Ey kara cübbeli, senin gündüzün gece;
Taş atma dünyayı bilmek isteyenlere.
Onlar Yaradan’ın Hikmeti peşindeler:
Senin aklın fikrin abdest bozan şeylerde
Ömer HAYYAM
Hazreti Ömer bir gün yepyeni elbisesiyle hutbeye çıkmış tam vaaz verecek, cemaatten biri kılıcını çekerek:
-Dur ya Ömer önce sen ben benim sorumun cevabını ver demiş.
Hazreti Ömer buyur demiş.
Adam elinde havaya kaldırdığı kılıcını indirmeden sormuş:
-Sen bu üzerindeki yeni elbiseyi nasıl aldın, önce onun hesabını ver demiş.
Hazreti Ömer, cemaatte oturan oğlunu göstererek;
-Bu soruya oğlum cevap versin demiş.
Oğlu Abdullah elinde kılıçla dikilen adama bakarak;
-Ganimetten babamla benim hisseme düşeni birleştirdik, öyle aldık. Çünkü babam her banyo yapmasından sonra elbiseleri kuruyuncaya kadar çıplak kalıyordu demiş.
Adam kılıcını indirerek:
-Şimdi vaazını verebilirsin ya Ömer demiş.
***
Hep söyledik, yazdık, çizdik: Bizim Afyonkarahisar mütedeyyindir, dinci değildir; milliyetçidir ırkçı değildir; demokrattır ama hoyrat değildir.
İçinde bulunduğumuz günler bazılarının kafasındaki Kur’an ile alakası olmayan yakıştırma dini düşünceleri topluma dayatmaya çalıştığı günler görünümüne büründü.

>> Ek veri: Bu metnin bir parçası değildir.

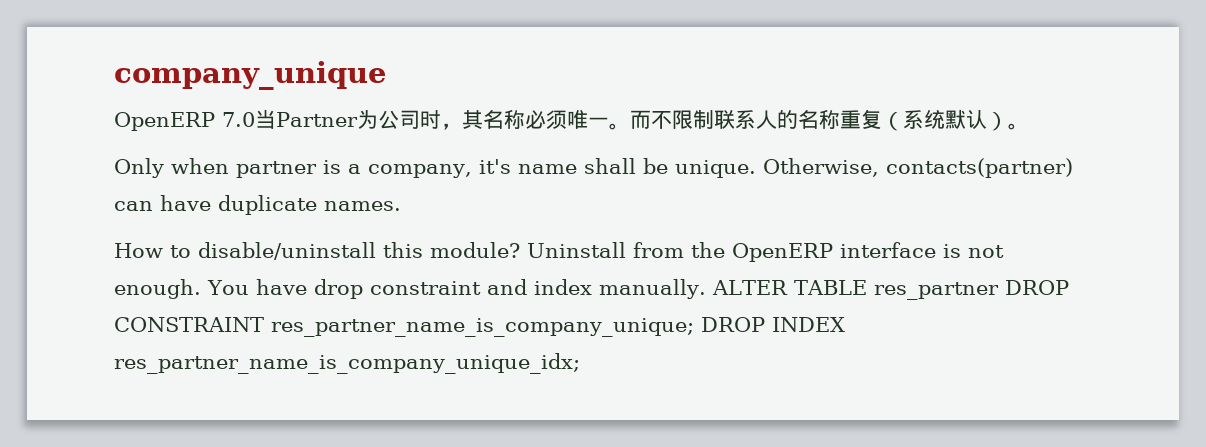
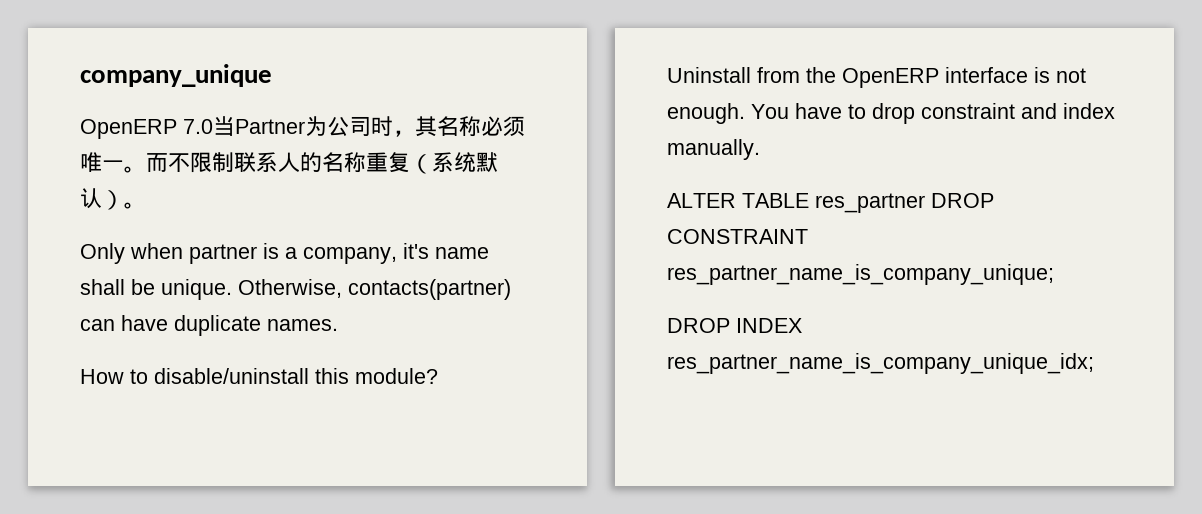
(520, 250) none -> (438, 376) //
(307, 287) none -> [848,104,866,119] to
(706, 289) none -> (760, 149) //
(694, 327) none -> (1054, 274) //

İş o hale geldi ki insanlar artık ya Cuma namazı tam tamına başlarken camiye giriyor, ya da verilen vaaz adı altındaki siyasal içerikli konuşmaları dinlememek için Cuma namazını terk ediyor.
Örnek mi?
Allah’ın emrince görev yapan imamlara sorun, alacağınız cevabı görün.
***
Vaiz adı altında devletin maaşlı memuru kalkmış cemaate bağıra çağıra güya vaaz veriyor, yetmiyormuş gibi ahlaksız bir şekilde milletin üniversitede okuyan kızını potansiyel fahişe, oğlunu da hovarda ilan ediyor.

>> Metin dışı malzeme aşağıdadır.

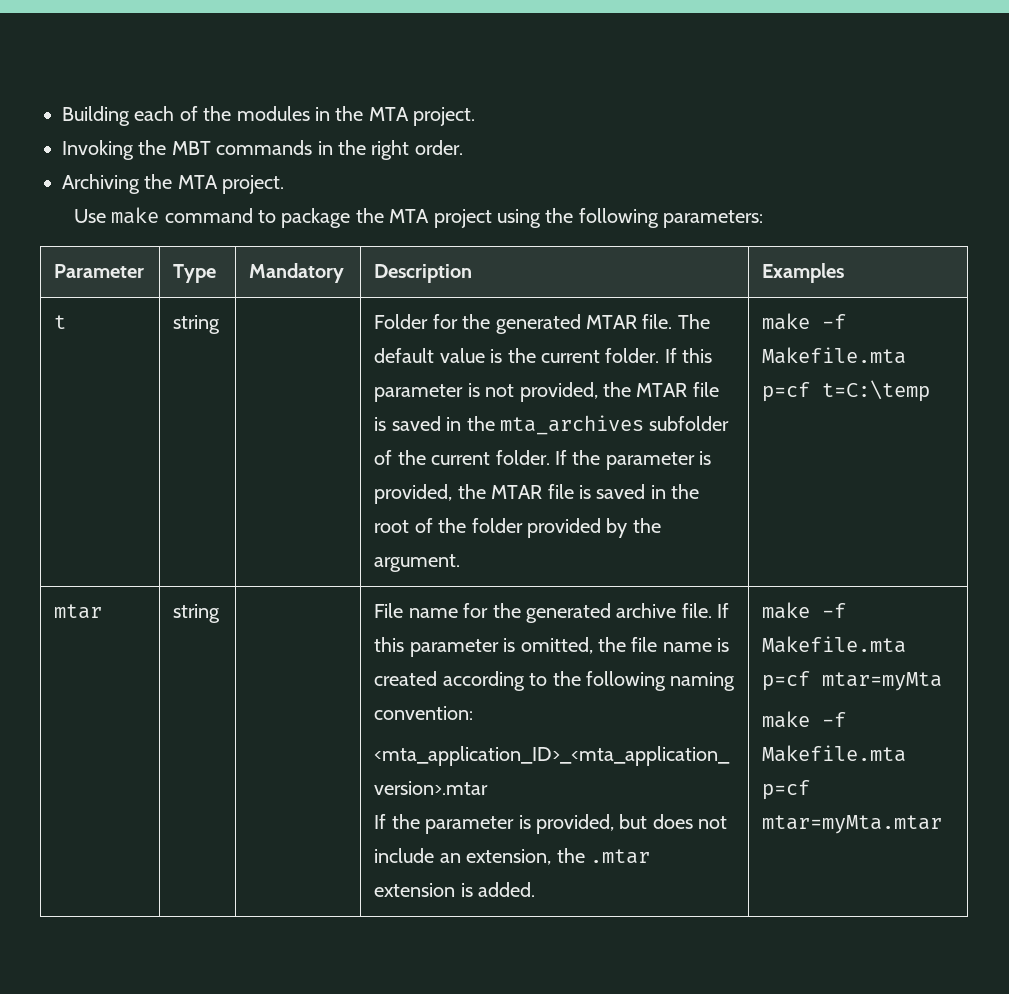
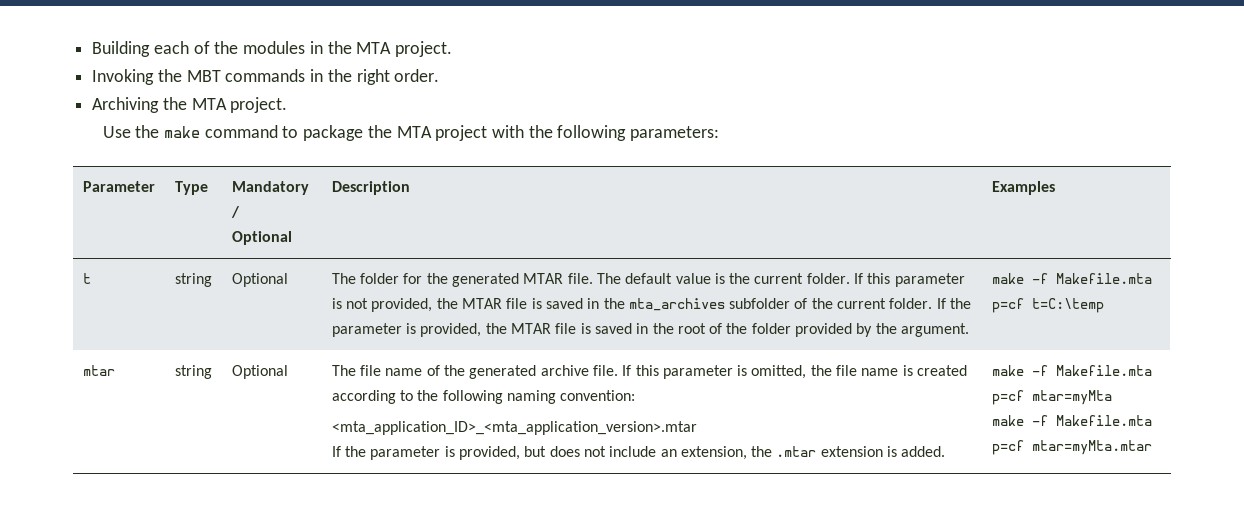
(106, 216) none -> [135,125,160,138] the
[496,209,541,228] using -> [492,125,525,138] with
(345, 273) none -> [230,206,240,218] [231,231,292,245] / // Optional
[374,314,429,329] | Folder -> [231,273,288,287] [331,273,399,284] Optional | The folder
[374,603,489,618] | File name for -> [231,365,288,379] [331,365,440,376] Optional | The file name of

Öfkesine yenilmesi muhtemel cemaat, camide problem çıkmasın diye Cuma namazını kılamadan camiyi terk etmek zorunda kalıyor.
Bak sen şunun yaptığı işe…
Olacak iş mi…?
Devletin kürsüsünde milletin çocuklarını itham ede ede kafasında yarattığı bir inancı vaizlik makamına sığdırarak Kur’an ile alakası olmayan bir din, bir inanç dayatıyor.
***
Araf suresi 31. Ayet “Ey Ademoğulları, her mescid yanında ziynetlerinizi takının. Yiyin, için ve israf etmeyin. Çünkü O, israf edenleri sevmez” diyor.
Buradaki ziynet sözcüğü hakikatı söyleme mescit sözcüğü de insanı da kapsar.
Sen vaizlik makamı adı altında bağıra çağıra insanları ve hakikati tahrif ve israf etme hakkını kimden alıyorsun?
Kim verdi sana böyle bir yetkiyi…?
Siyaset yapacaksan bırakacaksın o makamı…
Zaten o konularda siyaset mekanizması yeteri kadar çalışıyor.
Sen hangi hakla dini siyasete alet ediyorsun?
***
Eğer insanlar Hazreti Ömer’e dahi üzerindeki elbisenin nasıl alındığını sorgulayan bir dine sahipse, hiç şüphesiz oğlunu kızını vaaz adı altında potansiyel zinacı ilan eden vergisinin maşlı memurunu da sorgulamalıdır.
Gerçekler karşısında susan dilsiz şeytandır.
Bazılarının ilmi ve irfanı, amincilerin önüne koyduğu güveç tenceresinden daha çok olmalıdır.
Umarım söylemek istediklerimiz birinin yerden kesilen ayaklarının tekrar yere basmasını sağlar.